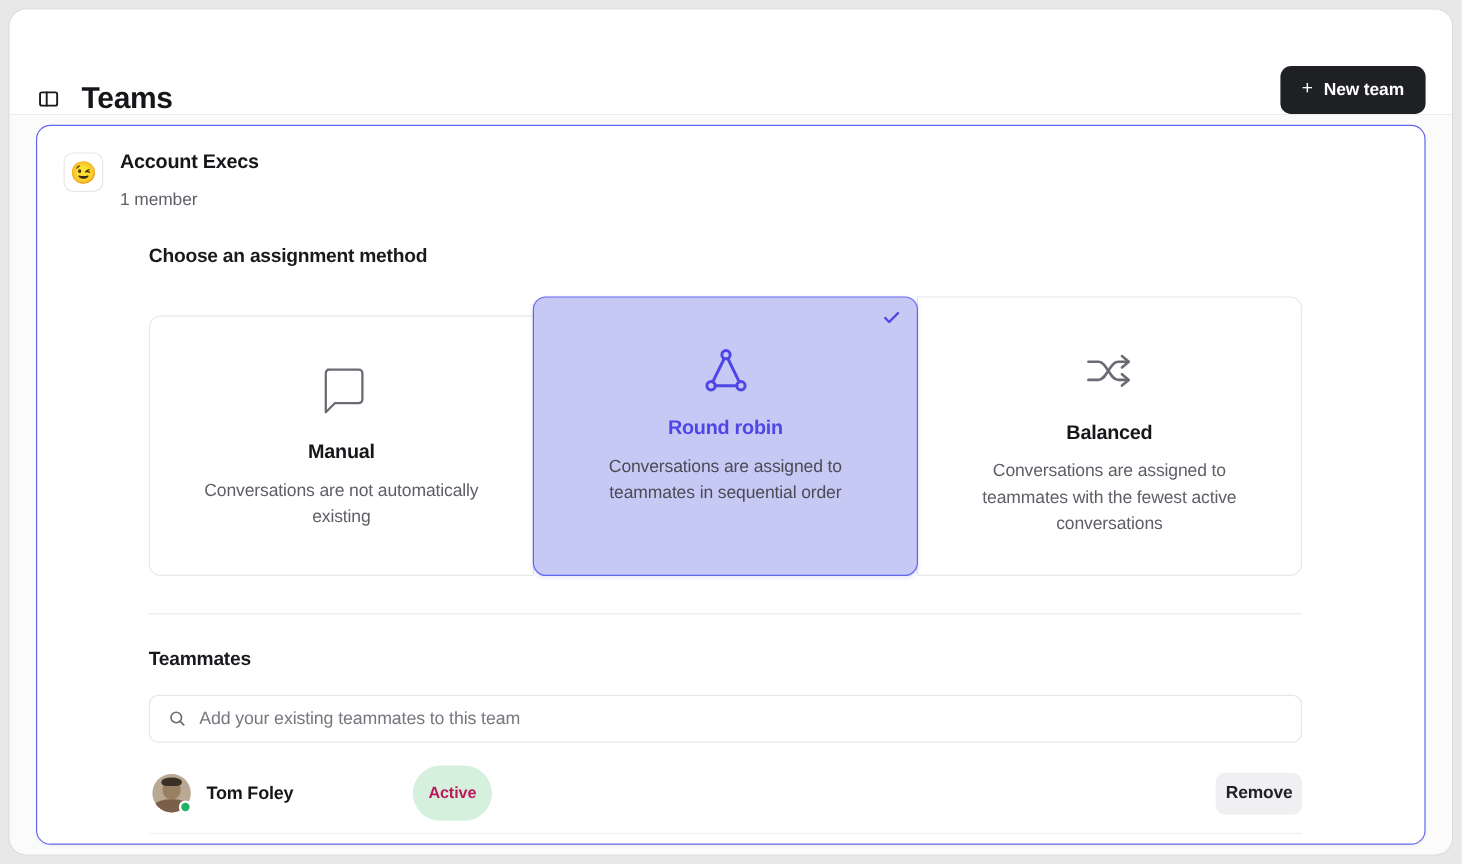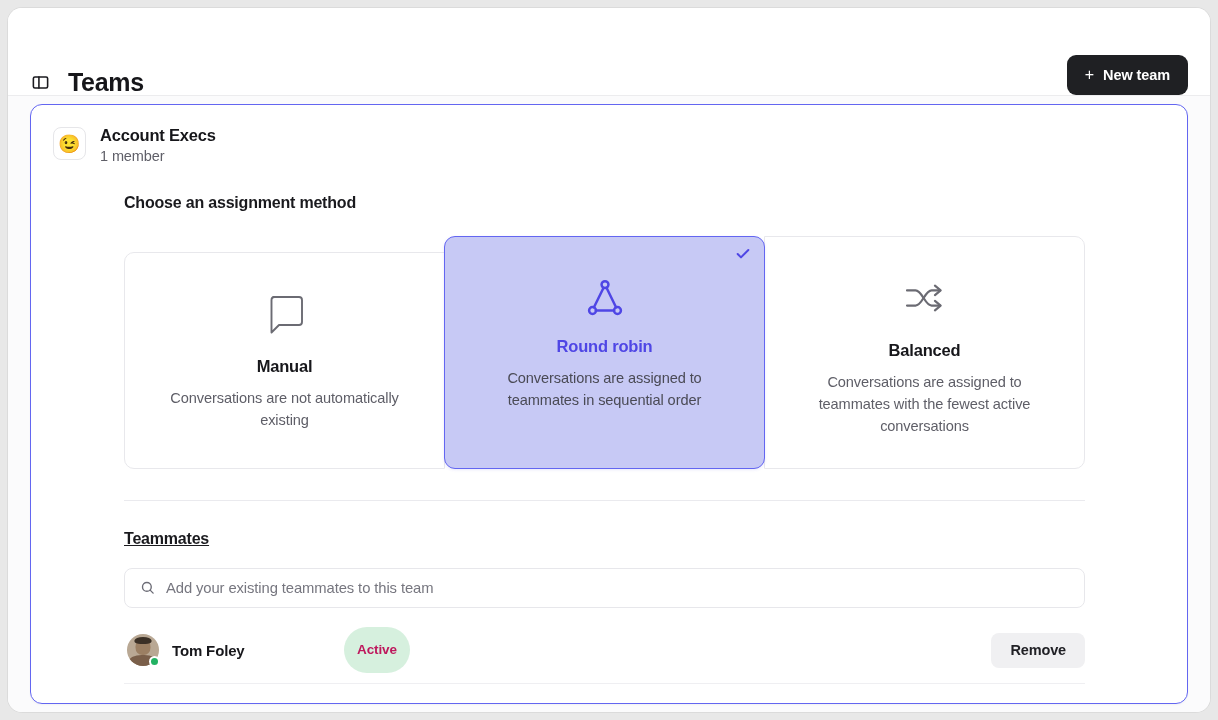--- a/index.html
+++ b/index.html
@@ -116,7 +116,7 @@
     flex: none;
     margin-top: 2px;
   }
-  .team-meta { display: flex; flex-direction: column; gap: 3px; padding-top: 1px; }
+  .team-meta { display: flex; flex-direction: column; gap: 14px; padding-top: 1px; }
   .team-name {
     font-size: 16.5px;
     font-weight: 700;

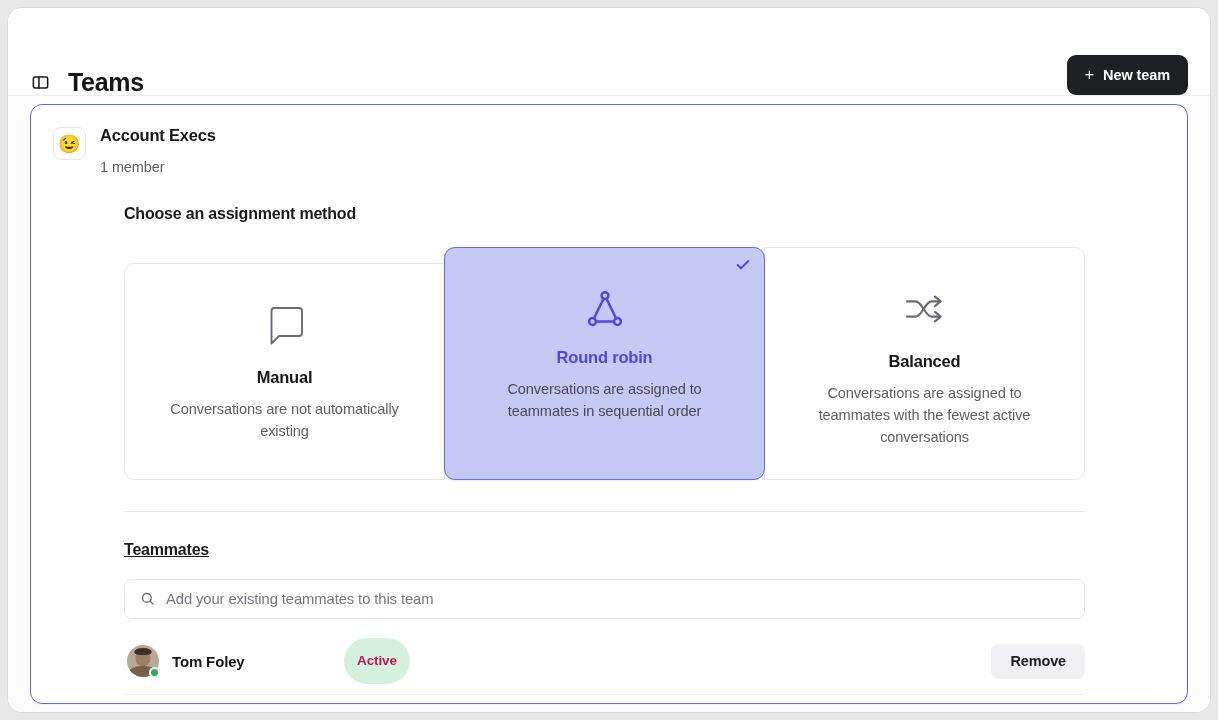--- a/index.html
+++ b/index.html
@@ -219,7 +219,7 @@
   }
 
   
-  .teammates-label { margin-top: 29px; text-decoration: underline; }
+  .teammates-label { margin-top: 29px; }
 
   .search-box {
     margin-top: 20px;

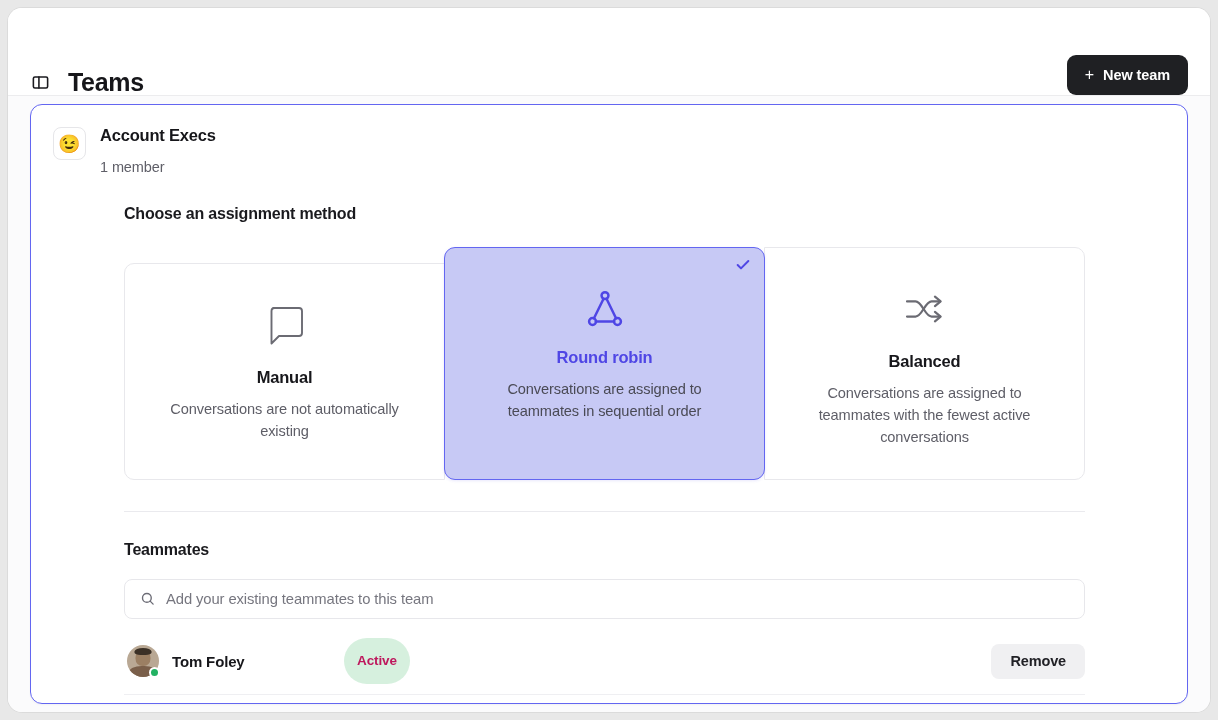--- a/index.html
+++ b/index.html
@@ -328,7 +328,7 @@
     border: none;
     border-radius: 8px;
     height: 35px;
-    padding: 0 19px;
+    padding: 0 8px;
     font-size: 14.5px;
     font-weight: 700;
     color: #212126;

- - -

Your task> From the first line to the last, reproduce the records above exactly and skip the pictures.

Final answer>
--- a/index.html
+++ b/index.html
@@ -116,7 +116,7 @@
     flex: none;
     margin-top: 2px;
   }
-  .team-meta { display: flex; flex-direction: column; gap: 3px; padding-top: 1px; }
+  .team-meta { display: flex; flex-direction: column; gap: 14px; padding-top: 1px; }
   .team-name {
     font-size: 16.5px;
     font-weight: 700;

--- a/index.html
+++ b/index.html
@@ -219,7 +219,7 @@
   }
 
   
-  .teammates-label { margin-top: 29px; text-decoration: underline; }
+  .teammates-label { margin-top: 29px; }
 
   .search-box {
     margin-top: 20px;

--- a/index.html
+++ b/index.html
@@ -328,7 +328,7 @@
     border: none;
     border-radius: 8px;
     height: 35px;
-    padding: 0 19px;
+    padding: 0 8px;
     font-size: 14.5px;
     font-weight: 700;
     color: #212126;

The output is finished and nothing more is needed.